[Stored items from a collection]
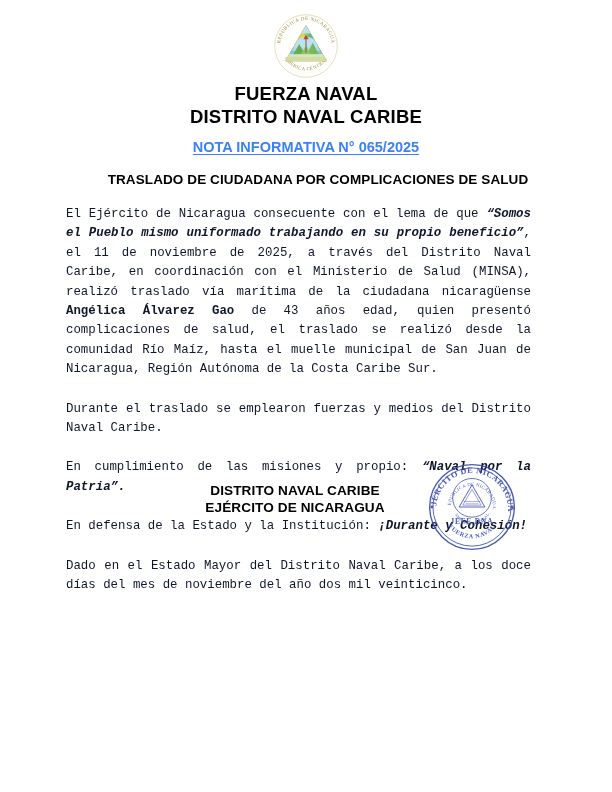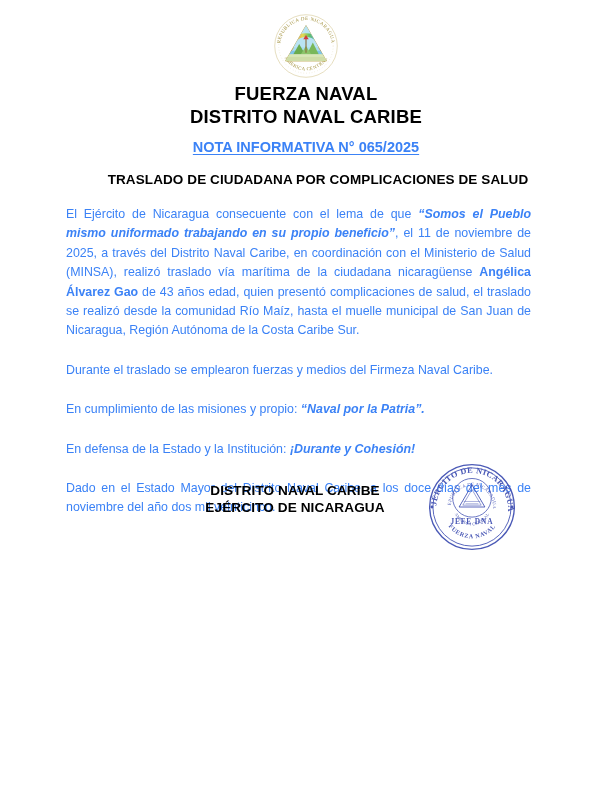--- a/index.html
+++ b/index.html
@@ -76,21 +76,22 @@
     left: 66px;
     top: 205px;
     width: 481px;
   }
   p.para {
     margin: 0 16px 14px 0;
     font-size: 12.4px;
     line-height: 19.4px;
     text-align: justify;
     text-justify: inter-word;
-    color: #3b82f6;
+    color: #0f172a;
+    font-family: Liberation Mono, monospace;
   }
   p.para.last { margin-bottom: 0; }
   .b { font-weight: bold; }
   .bi { font-weight: bold; font-style: italic; }
 
   .spacer-sm { height: 6px; }
 
   
   .sign-block {
     position: absolute;
@@ -188,21 +189,21 @@
     </div>
     <div class="subject-line">TRASLADO DE CIUDADANA POR COMPLICACIONES DE SALUD</div>
   </div>
 
   <div class="body-block">
 
     <p class="para"><span>El Ejército de Nicaragua consecuente con el lema de que </span><span class="bi">“Somos el Pueblo mismo uniformado trabajando en su propio beneficio”</span><span>, el 11 de noviembre de 2025, a través del Distrito Naval Caribe, en coordinación con el Ministerio de Salud (MINSA), realizó traslado vía marítima de la ciudadana nicaragüense </span><span class="b">Angélica Álvarez Gao</span><span> de 43 años edad, quien presentó complicaciones de salud, el traslado se realizó desde la comunidad Río Maíz, hasta el muelle municipal de San Juan de Nicaragua, Región Autónoma de la Costa Caribe Sur.</span></p>
 
     <div class="spacer-sm"></div>
 
-    <p class="para">Durante el traslado se emplearon fuerzas y medios del Firmeza Naval Caribe.</p>
+    <p class="para">Durante el traslado se emplearon fuerzas y medios del Distrito Naval Caribe.</p>
 
     <div class="spacer-sm"></div>
 
     <p class="para"><span>En cumplimiento de las misiones y propio: </span><span class="bi">“Naval por la Patria”.</span></p>
 
     <div class="spacer-sm"></div>
 
     <p class="para"><span>En defensa de la Estado y la Institución: </span><span class="bi">¡Durante y Cohesión!</span></p>
 
     <div class="spacer-sm"></div>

**PROBLEM REQUIREMENTS:** Go through the data above and find the lines with the word "Durante". Copy each of those lines.

**EXPECTED ANSWER:**
-    <p class="para">Durante el traslado se emplearon fuerzas y medios del Firmeza Naval Caribe.</p>
+    <p class="para">Durante el traslado se emplearon fuerzas y medios del Distrito Naval Caribe.</p>
     <p class="para"><span>En defensa de la Estado y la Institución: </span><span class="bi">¡Durante y Cohesión!</span></p>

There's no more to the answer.